--- Provided material ---

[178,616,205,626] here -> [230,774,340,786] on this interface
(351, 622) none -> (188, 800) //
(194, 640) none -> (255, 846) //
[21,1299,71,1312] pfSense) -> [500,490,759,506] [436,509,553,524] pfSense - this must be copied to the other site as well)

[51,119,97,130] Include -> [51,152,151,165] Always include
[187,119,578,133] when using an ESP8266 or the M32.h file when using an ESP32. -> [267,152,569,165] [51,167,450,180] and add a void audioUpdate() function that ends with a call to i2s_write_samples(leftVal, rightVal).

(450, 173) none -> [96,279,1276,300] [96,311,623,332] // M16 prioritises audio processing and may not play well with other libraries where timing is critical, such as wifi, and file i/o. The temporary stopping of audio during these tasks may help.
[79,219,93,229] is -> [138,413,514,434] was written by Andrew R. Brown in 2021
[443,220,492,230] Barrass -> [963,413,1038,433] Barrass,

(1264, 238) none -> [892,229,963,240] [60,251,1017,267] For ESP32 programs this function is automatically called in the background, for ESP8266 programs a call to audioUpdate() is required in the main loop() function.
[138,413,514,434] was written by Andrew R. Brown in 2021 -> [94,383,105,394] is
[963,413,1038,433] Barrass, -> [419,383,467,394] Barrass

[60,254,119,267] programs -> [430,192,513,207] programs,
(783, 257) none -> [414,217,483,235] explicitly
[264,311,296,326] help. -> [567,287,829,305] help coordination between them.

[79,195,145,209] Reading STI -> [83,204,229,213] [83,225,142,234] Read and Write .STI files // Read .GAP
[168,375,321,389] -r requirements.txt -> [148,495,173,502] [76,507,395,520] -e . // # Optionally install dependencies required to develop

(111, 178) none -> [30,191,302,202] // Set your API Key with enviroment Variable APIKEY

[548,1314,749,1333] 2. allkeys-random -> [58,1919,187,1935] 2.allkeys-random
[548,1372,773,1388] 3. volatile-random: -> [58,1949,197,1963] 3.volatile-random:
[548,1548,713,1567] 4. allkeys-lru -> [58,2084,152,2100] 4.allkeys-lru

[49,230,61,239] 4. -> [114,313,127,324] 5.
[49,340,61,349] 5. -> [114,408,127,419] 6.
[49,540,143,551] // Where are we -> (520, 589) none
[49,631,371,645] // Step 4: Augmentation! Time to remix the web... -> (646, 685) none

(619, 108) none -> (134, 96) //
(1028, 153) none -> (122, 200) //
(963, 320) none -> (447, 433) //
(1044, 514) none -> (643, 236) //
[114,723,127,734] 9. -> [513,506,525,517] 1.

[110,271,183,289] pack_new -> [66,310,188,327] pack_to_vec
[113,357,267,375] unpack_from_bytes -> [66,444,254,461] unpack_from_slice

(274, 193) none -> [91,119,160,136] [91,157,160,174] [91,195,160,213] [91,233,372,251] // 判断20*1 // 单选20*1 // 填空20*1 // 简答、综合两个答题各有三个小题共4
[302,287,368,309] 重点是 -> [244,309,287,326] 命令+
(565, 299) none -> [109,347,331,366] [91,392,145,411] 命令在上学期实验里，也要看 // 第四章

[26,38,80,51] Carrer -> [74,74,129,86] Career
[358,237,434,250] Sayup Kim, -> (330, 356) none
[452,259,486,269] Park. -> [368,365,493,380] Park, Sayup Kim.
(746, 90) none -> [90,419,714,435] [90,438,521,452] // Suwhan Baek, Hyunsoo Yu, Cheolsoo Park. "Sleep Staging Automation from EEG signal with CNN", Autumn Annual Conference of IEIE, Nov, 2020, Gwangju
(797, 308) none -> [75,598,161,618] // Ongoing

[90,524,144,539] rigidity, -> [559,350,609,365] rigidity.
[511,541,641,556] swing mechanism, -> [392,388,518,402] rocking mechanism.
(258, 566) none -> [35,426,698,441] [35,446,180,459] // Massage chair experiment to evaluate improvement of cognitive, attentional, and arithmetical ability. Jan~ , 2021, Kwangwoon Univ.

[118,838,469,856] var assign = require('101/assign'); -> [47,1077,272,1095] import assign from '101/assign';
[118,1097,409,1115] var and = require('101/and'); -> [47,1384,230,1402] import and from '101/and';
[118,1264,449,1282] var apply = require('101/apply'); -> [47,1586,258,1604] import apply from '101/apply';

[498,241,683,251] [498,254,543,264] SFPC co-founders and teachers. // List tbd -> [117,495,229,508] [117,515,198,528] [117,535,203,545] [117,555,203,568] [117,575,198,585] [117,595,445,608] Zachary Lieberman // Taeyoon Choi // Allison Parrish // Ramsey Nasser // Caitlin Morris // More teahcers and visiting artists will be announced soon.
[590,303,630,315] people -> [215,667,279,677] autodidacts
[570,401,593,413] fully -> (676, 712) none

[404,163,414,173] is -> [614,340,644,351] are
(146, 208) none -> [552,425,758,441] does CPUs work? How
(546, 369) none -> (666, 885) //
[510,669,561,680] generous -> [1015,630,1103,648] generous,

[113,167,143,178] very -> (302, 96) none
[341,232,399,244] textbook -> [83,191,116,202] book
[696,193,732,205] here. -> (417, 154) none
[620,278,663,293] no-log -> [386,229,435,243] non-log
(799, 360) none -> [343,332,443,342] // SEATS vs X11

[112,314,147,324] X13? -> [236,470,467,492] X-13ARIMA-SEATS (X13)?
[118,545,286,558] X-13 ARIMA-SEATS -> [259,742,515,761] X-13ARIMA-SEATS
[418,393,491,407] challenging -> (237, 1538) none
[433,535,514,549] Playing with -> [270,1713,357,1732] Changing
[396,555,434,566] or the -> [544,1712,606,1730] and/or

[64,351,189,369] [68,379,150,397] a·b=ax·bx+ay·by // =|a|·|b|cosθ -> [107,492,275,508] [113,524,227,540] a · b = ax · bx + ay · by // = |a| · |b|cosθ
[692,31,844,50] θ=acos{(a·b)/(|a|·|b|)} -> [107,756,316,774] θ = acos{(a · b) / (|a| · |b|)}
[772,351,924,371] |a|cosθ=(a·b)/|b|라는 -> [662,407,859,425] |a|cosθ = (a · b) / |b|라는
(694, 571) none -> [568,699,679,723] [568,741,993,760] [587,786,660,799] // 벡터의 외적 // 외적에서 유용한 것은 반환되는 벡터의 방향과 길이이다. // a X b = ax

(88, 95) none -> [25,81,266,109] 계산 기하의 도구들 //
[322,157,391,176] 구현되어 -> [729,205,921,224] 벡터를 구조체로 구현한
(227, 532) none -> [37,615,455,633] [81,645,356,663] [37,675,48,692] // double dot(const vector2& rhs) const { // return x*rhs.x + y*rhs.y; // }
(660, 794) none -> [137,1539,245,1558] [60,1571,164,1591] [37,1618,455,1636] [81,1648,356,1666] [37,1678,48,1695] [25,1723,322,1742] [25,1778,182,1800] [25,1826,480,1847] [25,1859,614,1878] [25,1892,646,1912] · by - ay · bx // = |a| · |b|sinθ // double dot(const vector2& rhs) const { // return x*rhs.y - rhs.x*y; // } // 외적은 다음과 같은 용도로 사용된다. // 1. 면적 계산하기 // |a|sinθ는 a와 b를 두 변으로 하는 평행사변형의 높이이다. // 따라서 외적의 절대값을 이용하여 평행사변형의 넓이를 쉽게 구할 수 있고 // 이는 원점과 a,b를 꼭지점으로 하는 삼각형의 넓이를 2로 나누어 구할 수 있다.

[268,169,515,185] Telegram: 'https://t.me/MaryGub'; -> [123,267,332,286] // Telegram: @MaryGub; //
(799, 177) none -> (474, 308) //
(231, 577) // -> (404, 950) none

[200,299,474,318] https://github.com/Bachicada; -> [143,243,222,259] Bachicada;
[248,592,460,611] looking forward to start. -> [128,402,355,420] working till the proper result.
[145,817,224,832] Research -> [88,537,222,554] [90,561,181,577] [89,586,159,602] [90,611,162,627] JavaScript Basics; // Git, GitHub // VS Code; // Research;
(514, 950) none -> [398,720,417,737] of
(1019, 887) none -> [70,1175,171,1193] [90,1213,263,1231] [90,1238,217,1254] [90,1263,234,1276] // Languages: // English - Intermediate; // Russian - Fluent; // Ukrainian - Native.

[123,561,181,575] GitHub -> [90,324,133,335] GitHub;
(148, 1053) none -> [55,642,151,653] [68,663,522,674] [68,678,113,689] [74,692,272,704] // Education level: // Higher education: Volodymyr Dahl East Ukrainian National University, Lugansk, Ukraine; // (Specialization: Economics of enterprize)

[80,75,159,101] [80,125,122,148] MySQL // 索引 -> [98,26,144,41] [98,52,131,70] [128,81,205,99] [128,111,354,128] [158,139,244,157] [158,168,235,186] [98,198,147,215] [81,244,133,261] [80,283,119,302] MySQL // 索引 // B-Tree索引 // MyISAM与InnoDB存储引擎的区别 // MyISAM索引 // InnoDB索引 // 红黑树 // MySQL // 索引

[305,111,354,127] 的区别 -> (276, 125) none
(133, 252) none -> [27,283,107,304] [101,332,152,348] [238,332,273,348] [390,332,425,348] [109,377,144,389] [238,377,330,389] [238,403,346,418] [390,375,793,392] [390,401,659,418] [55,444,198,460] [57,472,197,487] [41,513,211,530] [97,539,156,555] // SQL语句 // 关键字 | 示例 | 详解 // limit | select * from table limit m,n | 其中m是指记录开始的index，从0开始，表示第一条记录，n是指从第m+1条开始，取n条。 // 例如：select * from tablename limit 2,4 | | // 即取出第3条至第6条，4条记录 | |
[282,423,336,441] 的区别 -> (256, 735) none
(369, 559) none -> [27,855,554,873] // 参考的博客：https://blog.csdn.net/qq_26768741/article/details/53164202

---

Problem details:
Your answer should consist only of the lines above between the line holding "(694, 571) none" and the line holding "[268,169,515,185] Telegram: 'https://t.me/MaryGub';", inclusive, each transcribed exactly.

Solution to this task:
(694, 571) none -> [568,699,679,723] [568,741,993,760] [587,786,660,799] // 벡터의 외적 // 외적에서 유용한 것은 반환되는 벡터의 방향과 길이이다. // a X b = ax

(88, 95) none -> [25,81,266,109] 계산 기하의 도구들 //
[322,157,391,176] 구현되어 -> [729,205,921,224] 벡터를 구조체로 구현한
(227, 532) none -> [37,615,455,633] [81,645,356,663] [37,675,48,692] // double dot(const vector2& rhs) const { // return x*rhs.x + y*rhs.y; // }
(660, 794) none -> [137,1539,245,1558] [60,1571,164,1591] [37,1618,455,1636] [81,1648,356,1666] [37,1678,48,1695] [25,1723,322,1742] [25,1778,182,1800] [25,1826,480,1847] [25,1859,614,1878] [25,1892,646,1912] · by - ay · bx // = |a| · |b|sinθ // double dot(const vector2& rhs) const { // return x*rhs.y - rhs.x*y; // } // 외적은 다음과 같은 용도로 사용된다. // 1. 면적 계산하기 // |a|sinθ는 a와 b를 두 변으로 하는 평행사변형의 높이이다. // 따라서 외적의 절대값을 이용하여 평행사변형의 넓이를 쉽게 구할 수 있고 // 이는 원점과 a,b를 꼭지점으로 하는 삼각형의 넓이를 2로 나누어 구할 수 있다.

[268,169,515,185] Telegram: 'https://t.me/MaryGub'; -> [123,267,332,286] // Telegram: @MaryGub; //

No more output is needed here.